Select Committee on Foreign Affairs Appendices to the Minutes of Evidence - Sixth Report


Memorandum submitted by the BBC World Service

  Between 1946 and 1992 the only language of the old Soviet Union in which the BBC broadcast was Russian. English programmes were also available but these attracted a very small audience. BBC short wave transmitters from the UK and from Cyprus were targeted on European Russia, Ukraine and Belorussia. Our Russian programmes focused mainly on the concerns of audiences in the European part of the former Soviet Union and on listeners with a Soviet education who happened to be living elsewhere in the country.

  With the break-up of the Soviet Union in 1991, it was clear that the BBC would have to take the new realities into account: the World Service realised there would be a need for region-specific focus and for new language services. The Ukrainian Service began broadcasting in June 1992. In November 1994 the World Service made a start in the Caucasus and Central Asia with the launch of Azeri and Uzbek, and added some regionally focused Russian. Kazakh and Kyrgyz came in June 1996. In addition listeners in Tajikistan have been able to turn to the long-established BBC Persian Service which has added a Central Asia regional focus to one of its daily programmes (Tajik is basically Persian written with the Cyrillic alphabet).

  The BBC now has a programme offer which is relevant to listeners in the five Central Asian republics and the three Caucasian republics (population 70 million). The Azeri programmes are also available on short wave for the 15 million Azeri speakers in Iran. The Central Asia/Caucasus Service is on the air five hours a day and another two hours' programming a day is specially scheduled for the region by the Russian and Persian services.


  From the outset delivery has been one of the biggest issues the BBC has faced. Russian-speakers in the European Russian tradition have been used to listening on short wave. But this is not true for non-Russians in the Central Asia/Caucasus area.
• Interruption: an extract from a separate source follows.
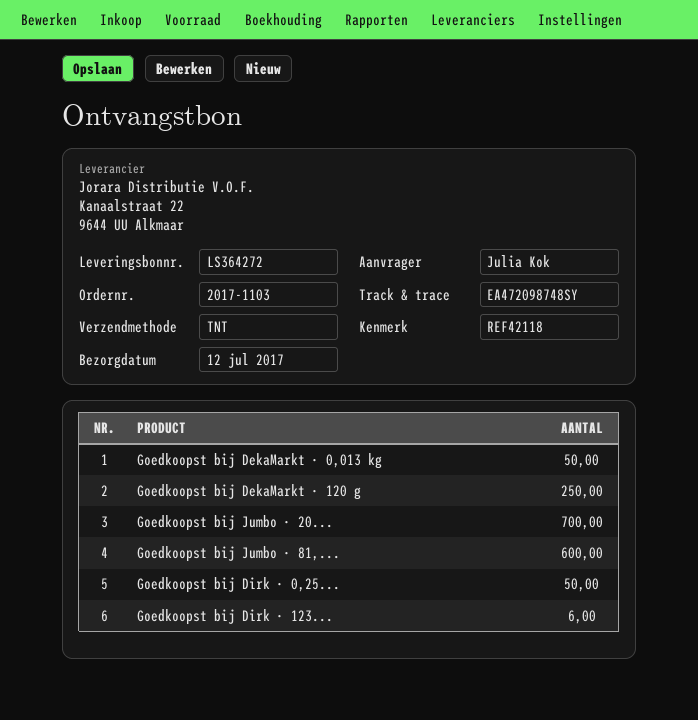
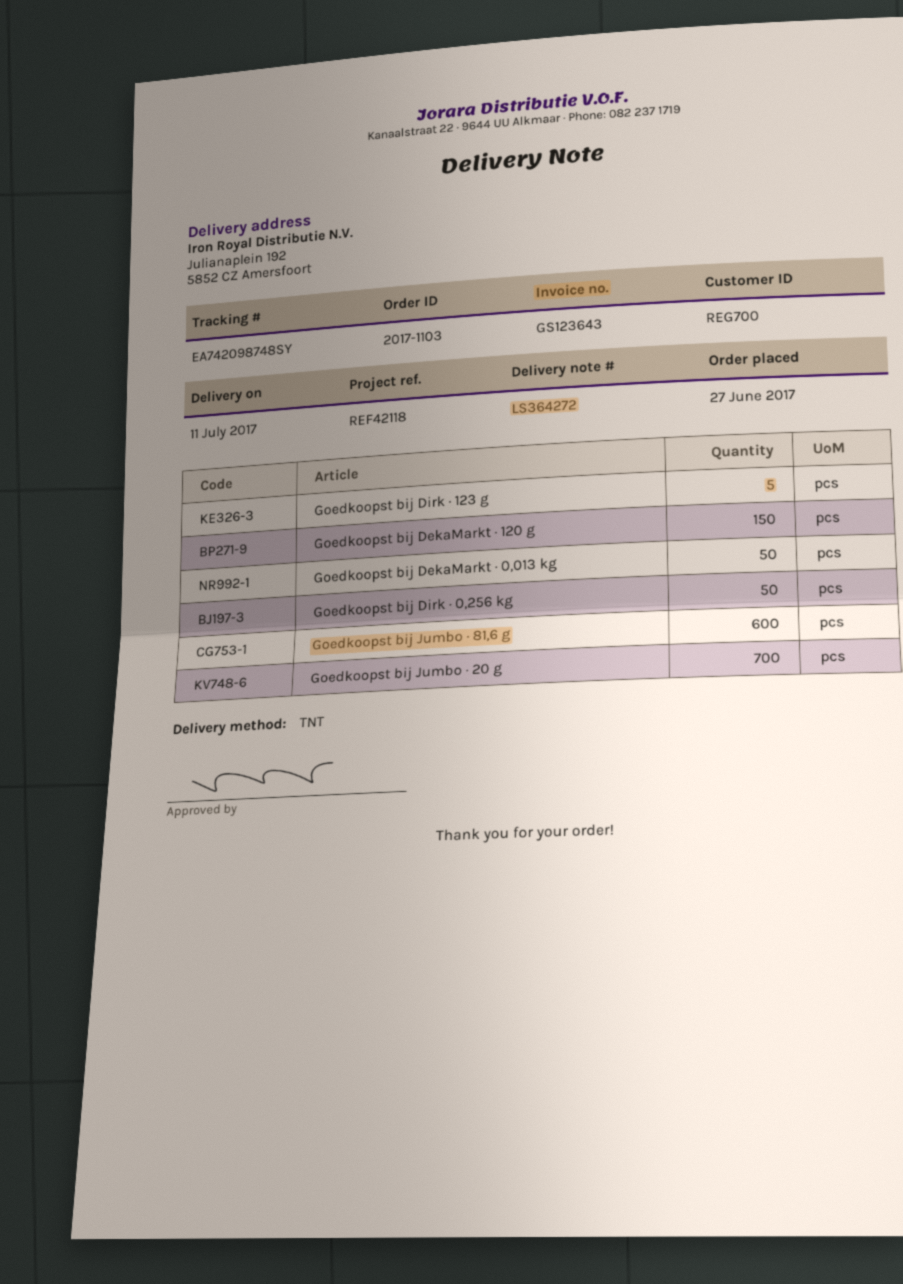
delivery date: 2017-07-12 -> 2017-07-11
tracking number: EA472098748SY -> EA742098748SY
Goedkoopst bij DekaMarkt · 120 g: 250 -> 150
Goedkoopst bij Dirk · 123...: 6 -> 5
If the BBC is to get through to such people it needs to be on local delivery systems which, in practical terms, means either transmitter hire or rebroadcasting arrangements, i.e. finding local stations who are prepared to include satellite-delivered BBC programmes in their own schedules.
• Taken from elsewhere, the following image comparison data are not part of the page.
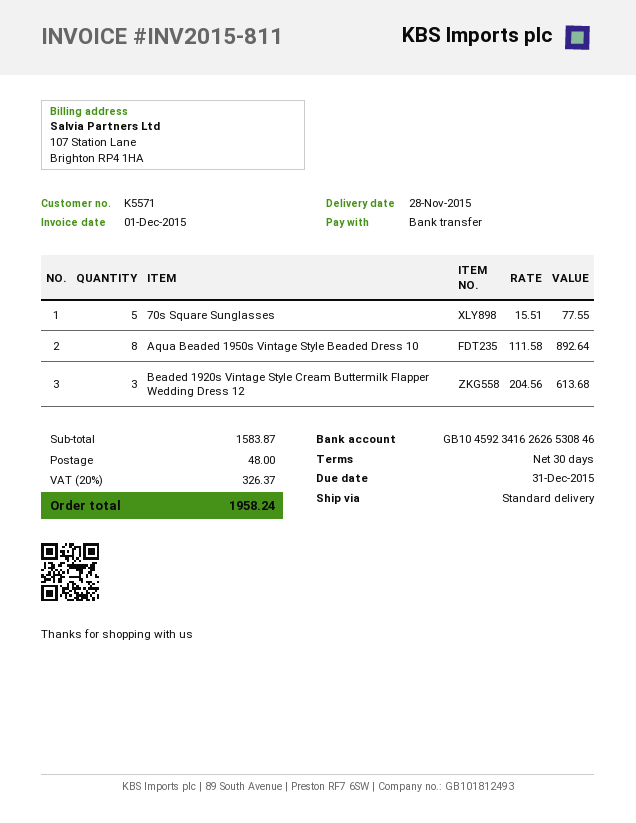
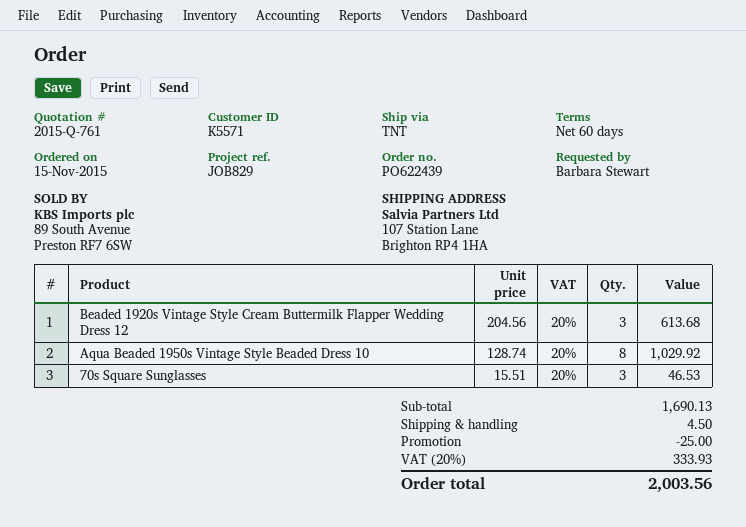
payment terms: 30 days -> 60 days
shipping method: standard -> TNT
70s Square Sunglasses: 5 x 15.51 = 77.55 -> 3 x 15.51 = 46.53
Aqua Beaded 1950s Vintage Style Beaded Dress 10: 8 x 111.58 = 892.64 -> 8 x 128.74 = 1029.92
subtotal: 1583.87 -> 1690.13
discount: none -> 25.00
shipping: 48.00 -> 4.50
tax: 20% = 326.37 -> 20% = 333.93
total: 1958.24 -> 2003.56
  In Azerbaijan and Kyrgyzstan the BBC has almost nation-wide coverage thanks to agreements both with state broadcasters and with private stations. In all cases partners undertake not to interfere with the editorial integrity of the programming. Azerbaijan has just agreed to allow the BBC to open its own FM in the capital, Baku. In Tajikistan there is a single but very effective hired medium wave transmitter near the capital, Dushanbe. In Georgia and Armenia, there is some FM rebroadcasting in Tbilisi and Yerevan, the capitals. In Kazakhstan it has been very difficult to find good rebroadcasting partners and the licensing environment is also very unstable. In Turkmenistan, rebroadcasting and/or transmitter hire is unlikely in the near future.

  In Uzbekistan the BBC Central Asia Service was able to conclude an agreement with a branch of the local Ministry of Communications to hire a small network of medium wave transmitters giving coverage of several major towns. BBC Uzbek broadcasts made a substantial impact and, as successive crises gripped Afghanistan (Uzbekistan's southern neighbour) there were signs of steeply growing audiences. However, the Uzbeks terminated this arrangement at the end of 1998. The reason given was that the state broadcaster needed the transmitter network used by the BBC for a new programme strand, but there may also have been worries about the extent of the BBC's impact in Uzbekistan. Despite the best diplomatic endeavours, the BBC is still off local medium-wave transmitters. The position can be partially (but only partially) retrieved by using medium wave transmitters in neighbouring countries. This is a serious problem.


  Except in Azerbaijan where the BBC has 7 per cent weekly reach, audiences are largely unmeasured. Market research is difficult. There is strong anecdotal evidence for the impact the BBC makes. In Uzbekistan, the names of local correspondents became very widely known at the time of the first Taleban incursion into the north of Afghanistan. In Azerbaijan the BBC plays an essential role in the nation's reporting and understanding of itself. There is strong evidence from many parts of the region that government and opposition leaders listen regularly.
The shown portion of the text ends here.